Find the line with "padding-left: 24px ->" in the records below. Output exactly from there until after the line with "html: none ->", without pictures.

** Data to use follows **

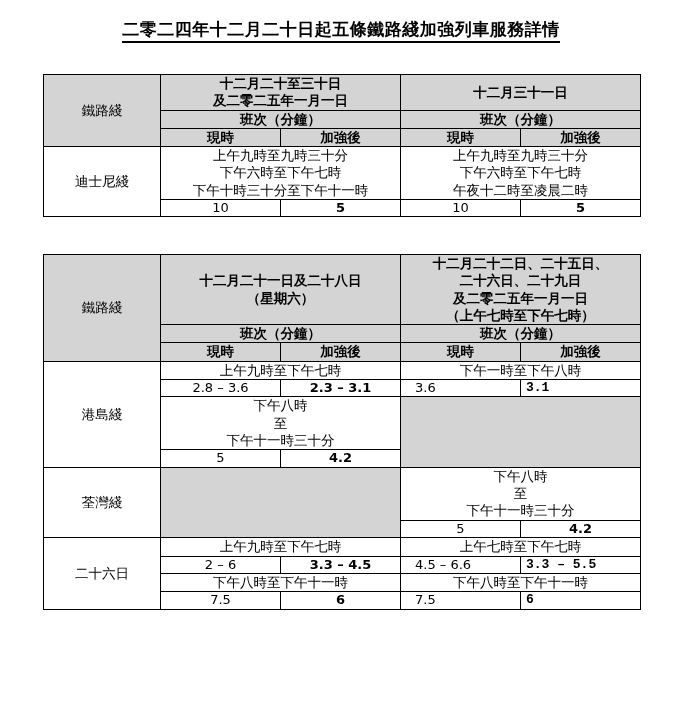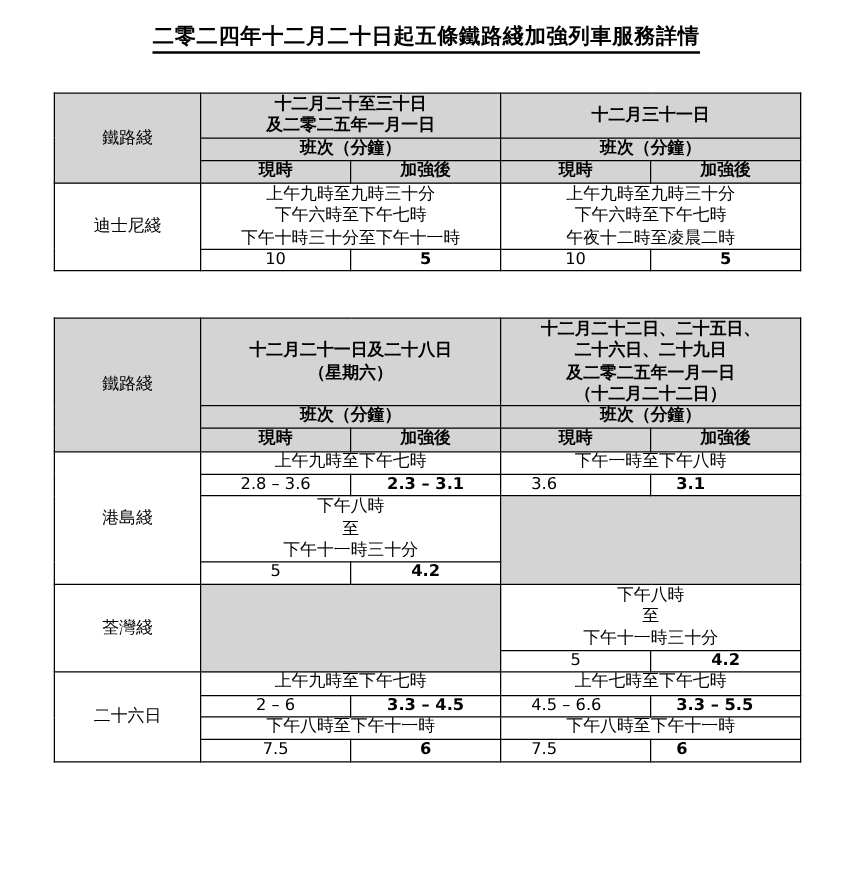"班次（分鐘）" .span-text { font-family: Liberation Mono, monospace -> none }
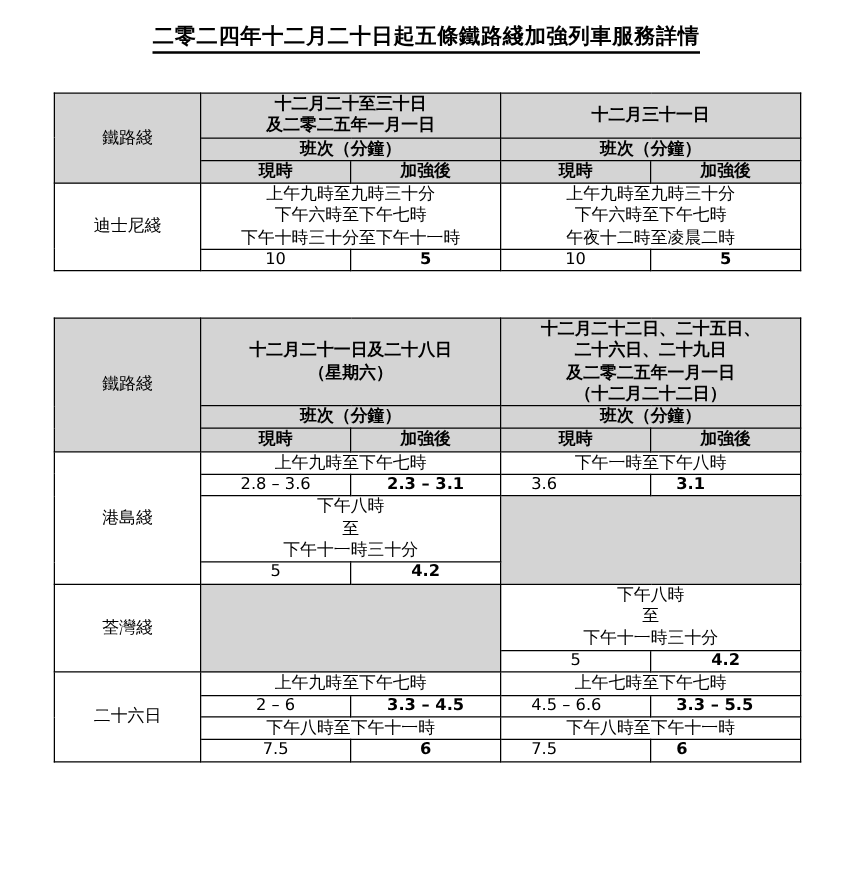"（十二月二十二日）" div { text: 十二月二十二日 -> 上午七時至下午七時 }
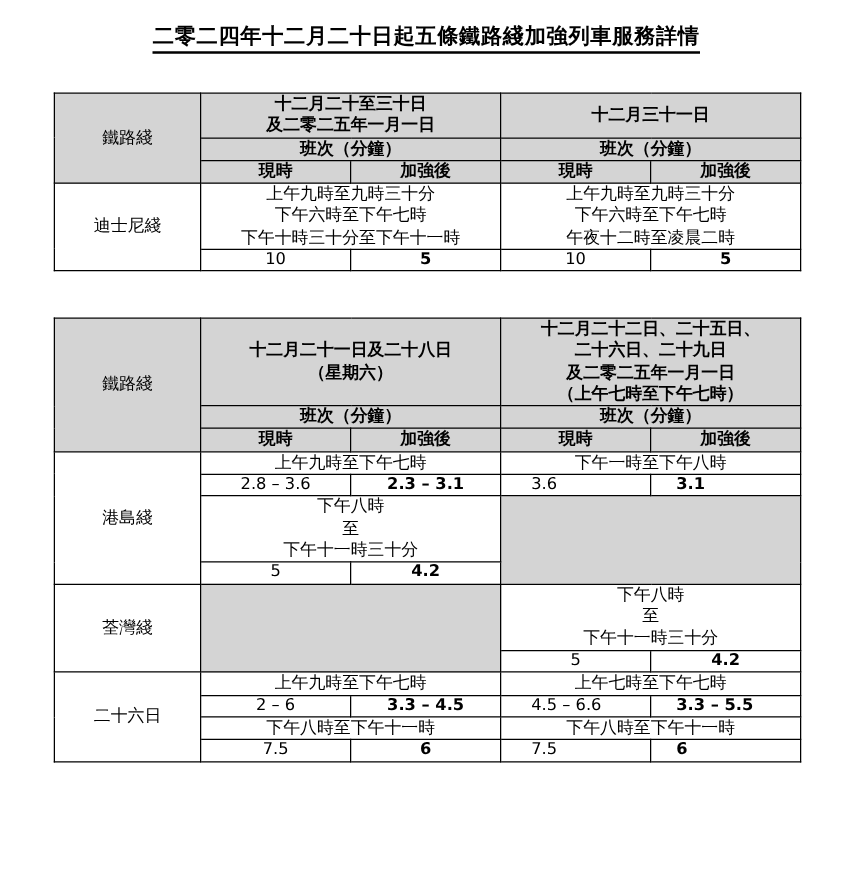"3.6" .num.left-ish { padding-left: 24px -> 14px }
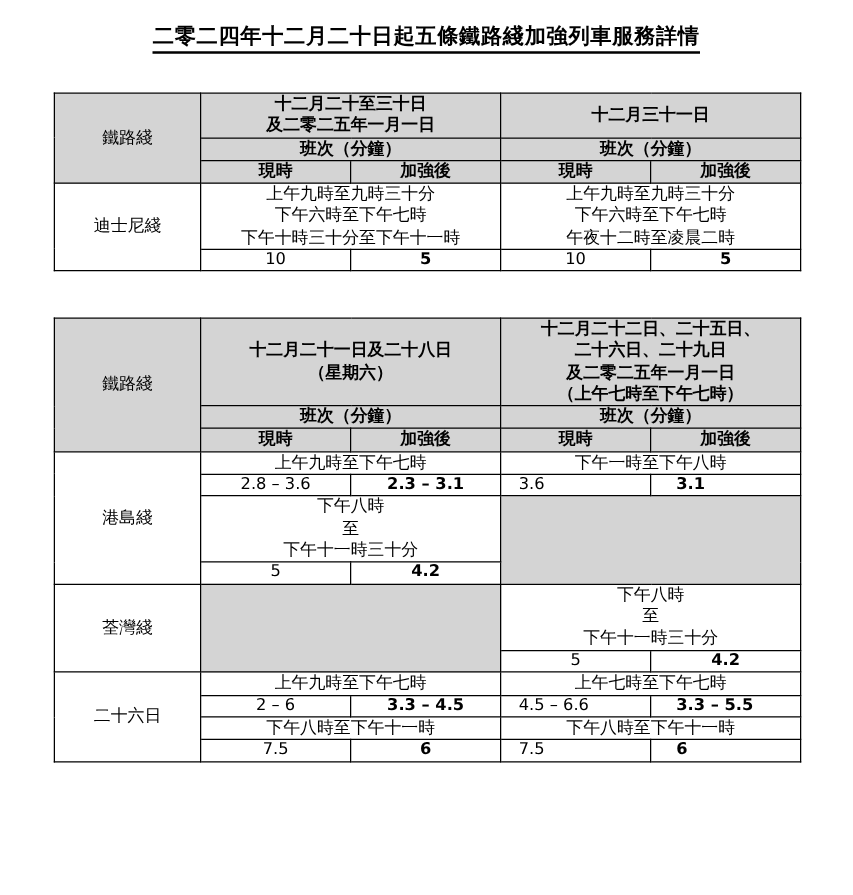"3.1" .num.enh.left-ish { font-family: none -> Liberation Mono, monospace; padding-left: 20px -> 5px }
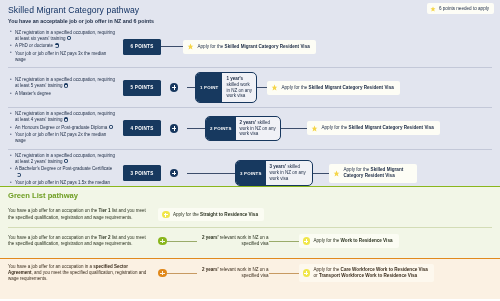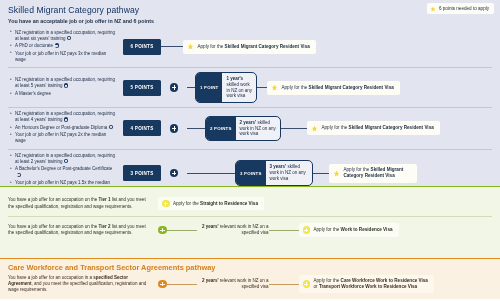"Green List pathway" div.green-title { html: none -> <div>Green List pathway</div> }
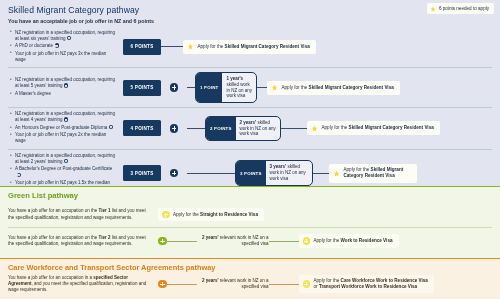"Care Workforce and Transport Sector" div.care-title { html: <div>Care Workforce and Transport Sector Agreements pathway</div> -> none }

** End of Data to use **

| Solution to this problem |
"3.6" .num.left-ish { padding-left: 24px -> 14px }
"3.1" .num.enh.left-ish { font-family: none -> Liberation Mono, monospace; padding-left: 20px -> 5px }
"Green List pathway" div.green-title { html: none -> <div>Green List pathway</div> }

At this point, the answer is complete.